Toni L. - Pjs& Bathrobes - Group 1   

There are days I want to stay in my pajamas.  Is that so wrong, every once in a while to just keep on my baggy flannels with the sheep jumping over fences on them?  On the way to the kid’s school, I see some of the 7th and 8th grade girls wearing plaid pajama bottoms with the mandatory footwear of their age: Uggs.  I would have liked that at 13, to wear pajamas to school without anybody thinking I’d suffered  a brain injury during the night.   

The thing here is, though that I don’t mean I want to wear my pajamas outside the house, what I mean, is I’d like to wear them inside the house and without feeling the tiniest bit bad about the fact that I’m not waking up, throwing on my workout clothes, getting the kids ready for school, getting myself over to the gym,coming home, taking a shower, food shopping (aren’t you at the market  too much when all the grocery baggers  know when you’re getting your period), checking my e-mail, doing whatever work & school volunteer projects I have, cleaning up the kitchen (which even after I clean it, seems dirty one minute later—perhaps I am the new David Blaine?), throwing in a load of laundry (which, let me tell you, is a whole Mickey Mouse Fantasia situation—the more wash I do, the more dirty clothes that appear), host three eighth grade girls that my 7th grade son is now bringing home to play guitar hero with (in hopes that one of them, one of them will say yes they will “go out” with him, which by the way, is now defined as talking on the phone and computer-cating through facebook, but does not include doing any actual live activites), picking up my daughter and getting her to a) voice lessons b) soccer practice c) drama class d) e) basketball practice e)to buy another fucking eraser for her fucking eraser collection that she cannot stop talking to us about, pulling together a dinner, cleaning up after said pulled together dinner, and promptly collapsing on the couch to watch the news, while nagging my son to finish his homework, and my daughter to stop talking about her fucking eraser collection.     

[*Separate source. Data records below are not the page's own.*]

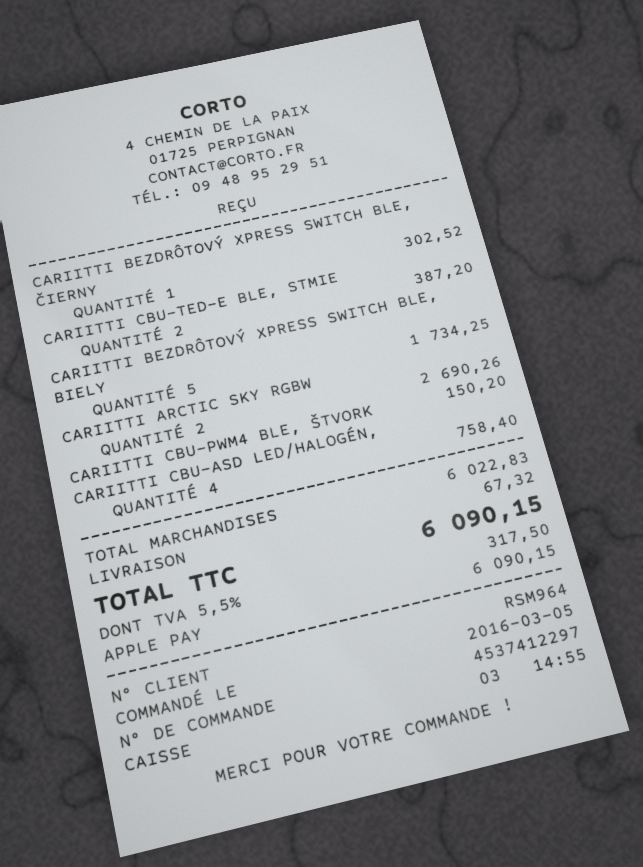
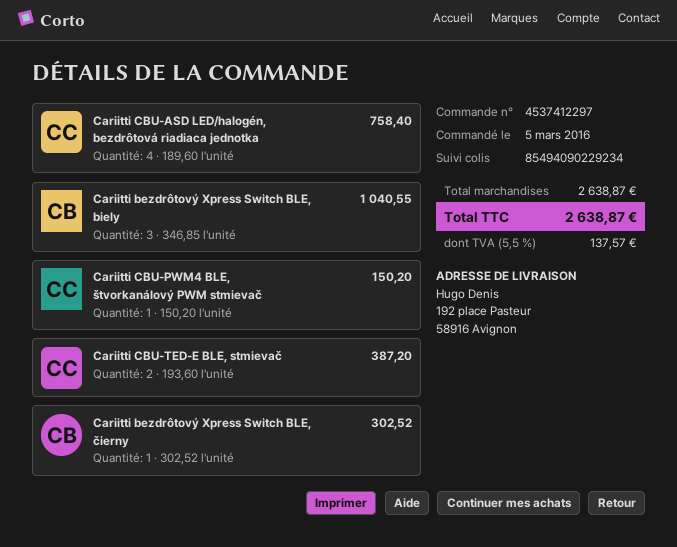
CARIITTI BEZDRÔTOVÝ XPRESS SWITCH BLE, BIELY: 5 for 1734.25 -> 3 for 1040.55
CARIITTI ARCTIC SKY RGBW: 2 for 2690.26 -> none
subtotal: 6022.83 -> 2638.87
shipping: 67.32 -> none
tax: 5.5% = 317.50 -> 5.5% = 137.57
total: 6090.15 -> 2638.87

I would like to not be sick, not have an irritated back that would make it ok and acceptable to be in my pajamas for the day, but to be well, to feel great and stay in my pajamas and laze around the house without worrying that I am not doing all the stuff I do in my normal day.  I would like to just stay in those cozy pj’s without the everyday list of chores and errands and work obligations I need to accomplish, or any of my back-up-think-about-it-everyday-but –never-have-time-to-do-it stuff haunting me, like cleaning out my third floor closets, jammed with the kid’s school work (like, all of it, not some of it, BUT EVERY PIECE OF IT FROM EVERY GRADE) and old bedding I’m saving for my summer house (which I don’t have) and all the ads I’ve ever written, photos I’ve ever taken, words I’ve ever committed to paper.  Or the nagging daily reminder of having to (or wanting to) clean my office, which is overflowing with past work, present work, wrapping paper, ribbon (I have a gift for wrapping a nice gift) card making supplies, advertising and writing books, and stuff that I don’t have a place for because I don’t know what the hell category it even falls under.  And there’s always the nagging and persistent problem of organizing my actual closet, where the clothes I wear outnumber the clothes I don’t wear, by like, 1,000 to 1.      

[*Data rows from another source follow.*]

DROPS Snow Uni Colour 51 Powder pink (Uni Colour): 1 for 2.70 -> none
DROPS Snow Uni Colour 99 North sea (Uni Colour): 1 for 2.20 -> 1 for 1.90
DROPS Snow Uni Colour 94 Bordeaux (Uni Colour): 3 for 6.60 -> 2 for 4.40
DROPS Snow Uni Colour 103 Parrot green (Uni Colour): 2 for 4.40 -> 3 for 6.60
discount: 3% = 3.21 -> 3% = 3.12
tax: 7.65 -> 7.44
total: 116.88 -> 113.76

Yeah, I’d like to stay home in my pajamas without thinking about anything more than eating pancakes with butter and syrup and watching good movies and reading bad magazines without feeling like the FBI productivity unit is going to come over and bust me for not filling up every moment of my day.  I feel bad about myself when I’m not overwhelmed with a to do list, like I’m a lazy slacker, an unworthy person.  It’s good old fashioned guilt, and I ought to know about guilt, being half Italian Catholic and half Jewish. Guilt like an irritating drip, drip, drip in the bathroom sink that makes you want to move into a hotel in the middle of the night, like a papercut on your finger that gets caught on everything, like a nasty, August sunburn you worry will turn into a questionable freckle in five years.      

I’d give up my favorite worn pajamas, for just a day without a  list, without a must, without a hint of guilt that I’m not channeling the energizer bunny. For just ONE day, one relaxing day, in my pajamas.